EndGame Databases

Rein Halbersma · Post by **Rein Halbersma** » Sat Oct 10, 2009 14:26

BertTuyt wrote:Rein, other then the needs for other 10x10 variations, I don't really see the advantage of adding additional ghost squares. I browsed through me evaluation function, but nowhere I could find an advantage for this addition.

When i started , long ago with Damage, i started counting from 46-50, 36-40, so the other way around, and implemented this scheme in my bitboard.

If i have time, i still want to change this, it will not have any impact on my program, speed or whatever, but i like "internal Beauty". In case I will redo work, I will most likely start with the same schedule as Gerard uses , so square 1 is bitposition 0.

For an unknown reason i like standardization, so we are able to share more and to exchange more.

If someone is interested in my movegenerator ( in c++), feel free to ask, the only condition for sharing is that I get also the same from the other side.

With kind regards,

Bert

Yes, going back in a fully mature engine is more difficult than adopting a new layout during design. I have no idea how many horizontal eval patterns I will have in the end, but it seems like a "no regret" decision to be able to do it (especially since I can keep within 64 bits).

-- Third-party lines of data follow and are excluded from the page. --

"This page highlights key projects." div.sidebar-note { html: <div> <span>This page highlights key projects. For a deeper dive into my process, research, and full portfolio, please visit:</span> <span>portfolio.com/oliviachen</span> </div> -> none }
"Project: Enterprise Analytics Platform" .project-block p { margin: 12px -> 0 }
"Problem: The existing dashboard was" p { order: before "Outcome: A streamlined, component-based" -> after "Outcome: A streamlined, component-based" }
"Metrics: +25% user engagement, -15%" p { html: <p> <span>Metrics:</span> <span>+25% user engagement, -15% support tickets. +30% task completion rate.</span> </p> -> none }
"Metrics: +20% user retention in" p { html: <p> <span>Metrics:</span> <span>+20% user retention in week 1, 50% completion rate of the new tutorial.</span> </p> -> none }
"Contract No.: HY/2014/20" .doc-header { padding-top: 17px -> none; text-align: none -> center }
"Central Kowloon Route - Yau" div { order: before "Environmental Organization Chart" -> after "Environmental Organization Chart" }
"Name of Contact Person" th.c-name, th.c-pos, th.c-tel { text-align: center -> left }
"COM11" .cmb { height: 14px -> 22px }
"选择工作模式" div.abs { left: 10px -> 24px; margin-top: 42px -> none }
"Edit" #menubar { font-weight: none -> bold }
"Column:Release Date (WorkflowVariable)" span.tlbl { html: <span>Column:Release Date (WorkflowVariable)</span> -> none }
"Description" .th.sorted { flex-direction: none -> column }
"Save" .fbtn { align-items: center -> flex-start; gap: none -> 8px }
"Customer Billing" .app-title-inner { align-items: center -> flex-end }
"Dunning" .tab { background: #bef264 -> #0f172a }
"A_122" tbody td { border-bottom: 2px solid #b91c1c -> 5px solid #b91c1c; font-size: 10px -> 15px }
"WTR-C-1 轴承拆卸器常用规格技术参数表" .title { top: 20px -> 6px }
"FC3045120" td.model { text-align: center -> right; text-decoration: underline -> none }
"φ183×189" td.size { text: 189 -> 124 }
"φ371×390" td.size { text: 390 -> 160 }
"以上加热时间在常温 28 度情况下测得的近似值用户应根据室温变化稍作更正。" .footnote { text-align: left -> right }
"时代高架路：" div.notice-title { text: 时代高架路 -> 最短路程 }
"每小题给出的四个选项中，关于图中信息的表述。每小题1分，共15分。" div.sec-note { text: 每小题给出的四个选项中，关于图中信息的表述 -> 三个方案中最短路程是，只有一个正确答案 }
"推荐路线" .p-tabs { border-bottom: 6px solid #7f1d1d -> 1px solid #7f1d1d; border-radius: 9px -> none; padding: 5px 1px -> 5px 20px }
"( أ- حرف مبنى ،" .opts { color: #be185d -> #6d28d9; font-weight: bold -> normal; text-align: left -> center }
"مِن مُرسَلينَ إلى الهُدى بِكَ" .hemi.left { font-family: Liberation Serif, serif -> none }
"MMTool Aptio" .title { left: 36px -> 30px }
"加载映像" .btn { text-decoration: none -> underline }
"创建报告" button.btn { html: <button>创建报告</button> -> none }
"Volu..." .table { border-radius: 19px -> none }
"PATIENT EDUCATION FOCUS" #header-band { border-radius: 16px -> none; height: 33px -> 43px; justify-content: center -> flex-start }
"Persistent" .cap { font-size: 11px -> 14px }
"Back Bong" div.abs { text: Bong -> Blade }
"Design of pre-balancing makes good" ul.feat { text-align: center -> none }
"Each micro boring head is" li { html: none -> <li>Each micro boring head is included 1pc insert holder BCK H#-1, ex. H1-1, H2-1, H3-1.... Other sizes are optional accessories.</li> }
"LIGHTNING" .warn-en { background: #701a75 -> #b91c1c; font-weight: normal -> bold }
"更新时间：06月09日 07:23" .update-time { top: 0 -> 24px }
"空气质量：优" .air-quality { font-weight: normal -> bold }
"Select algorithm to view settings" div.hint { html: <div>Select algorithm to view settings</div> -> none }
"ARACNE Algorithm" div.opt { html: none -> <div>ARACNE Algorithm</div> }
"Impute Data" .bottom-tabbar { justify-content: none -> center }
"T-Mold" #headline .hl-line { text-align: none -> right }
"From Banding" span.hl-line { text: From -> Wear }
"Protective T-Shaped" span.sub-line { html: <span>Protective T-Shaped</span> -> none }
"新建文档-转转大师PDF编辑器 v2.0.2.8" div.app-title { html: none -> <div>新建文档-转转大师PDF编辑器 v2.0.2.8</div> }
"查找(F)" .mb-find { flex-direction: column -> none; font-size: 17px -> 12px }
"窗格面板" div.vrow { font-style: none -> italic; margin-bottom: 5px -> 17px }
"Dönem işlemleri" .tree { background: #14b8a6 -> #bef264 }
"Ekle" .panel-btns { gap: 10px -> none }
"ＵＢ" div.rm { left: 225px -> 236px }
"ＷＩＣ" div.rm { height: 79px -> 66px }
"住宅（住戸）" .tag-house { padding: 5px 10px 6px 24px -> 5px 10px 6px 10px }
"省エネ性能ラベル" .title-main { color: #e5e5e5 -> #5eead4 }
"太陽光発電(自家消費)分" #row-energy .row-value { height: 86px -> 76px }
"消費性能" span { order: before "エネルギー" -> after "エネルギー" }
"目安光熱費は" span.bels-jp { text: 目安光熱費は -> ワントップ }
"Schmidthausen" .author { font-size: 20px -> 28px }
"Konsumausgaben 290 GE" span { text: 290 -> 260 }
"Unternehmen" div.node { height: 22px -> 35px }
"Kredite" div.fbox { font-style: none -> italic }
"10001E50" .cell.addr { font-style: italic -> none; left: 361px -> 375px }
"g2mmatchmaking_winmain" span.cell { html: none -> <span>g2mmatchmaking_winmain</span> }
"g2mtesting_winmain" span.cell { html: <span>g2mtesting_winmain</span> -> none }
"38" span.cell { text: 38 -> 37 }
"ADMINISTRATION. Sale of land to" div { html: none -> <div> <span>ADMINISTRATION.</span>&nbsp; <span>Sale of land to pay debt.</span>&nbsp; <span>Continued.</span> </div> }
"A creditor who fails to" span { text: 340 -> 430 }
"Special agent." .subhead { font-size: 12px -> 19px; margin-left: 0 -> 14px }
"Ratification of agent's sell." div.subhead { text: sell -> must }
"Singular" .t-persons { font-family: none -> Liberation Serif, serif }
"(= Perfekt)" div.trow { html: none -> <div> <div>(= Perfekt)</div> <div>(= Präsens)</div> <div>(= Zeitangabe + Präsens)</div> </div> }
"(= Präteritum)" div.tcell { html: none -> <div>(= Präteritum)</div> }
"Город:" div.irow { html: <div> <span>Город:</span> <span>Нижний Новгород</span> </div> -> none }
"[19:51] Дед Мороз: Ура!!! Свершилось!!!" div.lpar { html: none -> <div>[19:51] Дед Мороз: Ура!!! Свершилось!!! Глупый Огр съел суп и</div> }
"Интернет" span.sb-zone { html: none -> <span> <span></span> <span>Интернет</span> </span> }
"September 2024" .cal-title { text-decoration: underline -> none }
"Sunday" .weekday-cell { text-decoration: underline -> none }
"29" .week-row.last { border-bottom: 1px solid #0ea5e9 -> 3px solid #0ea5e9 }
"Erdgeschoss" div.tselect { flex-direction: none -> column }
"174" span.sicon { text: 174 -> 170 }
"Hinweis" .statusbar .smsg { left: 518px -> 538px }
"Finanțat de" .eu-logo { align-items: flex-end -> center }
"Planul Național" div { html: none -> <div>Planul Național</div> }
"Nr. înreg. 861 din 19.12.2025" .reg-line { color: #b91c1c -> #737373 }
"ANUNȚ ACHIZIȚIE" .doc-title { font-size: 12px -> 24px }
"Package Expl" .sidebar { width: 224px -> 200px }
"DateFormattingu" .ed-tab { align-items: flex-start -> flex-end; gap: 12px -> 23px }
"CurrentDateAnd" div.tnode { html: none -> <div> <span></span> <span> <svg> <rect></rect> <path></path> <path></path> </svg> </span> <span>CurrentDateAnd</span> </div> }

Ed Gilbert · Post by **Ed Gilbert** » Sat Oct 10, 2009 14:35

I do not have gaps in my board representation, it is the straightforward (bit 0, sq 1) .. (bit 49, sq 50). The big advantage to adding the gaps of course is it allows doing the even and odd rows in parallel. Sometimes I am tempted to switch, but I'm afraid it would create some bugs, and I use this move generator in a number of programs, including the endgame database generator and lookup api. It would be painful to change at this point.

-- Ed

BertTuyt · Post by **BertTuyt** » Mon Oct 12, 2009 21:49

Ed, although i did not find the wrong position in one of the slices, I already have a question when all the work is finished on 7p DB (if ever).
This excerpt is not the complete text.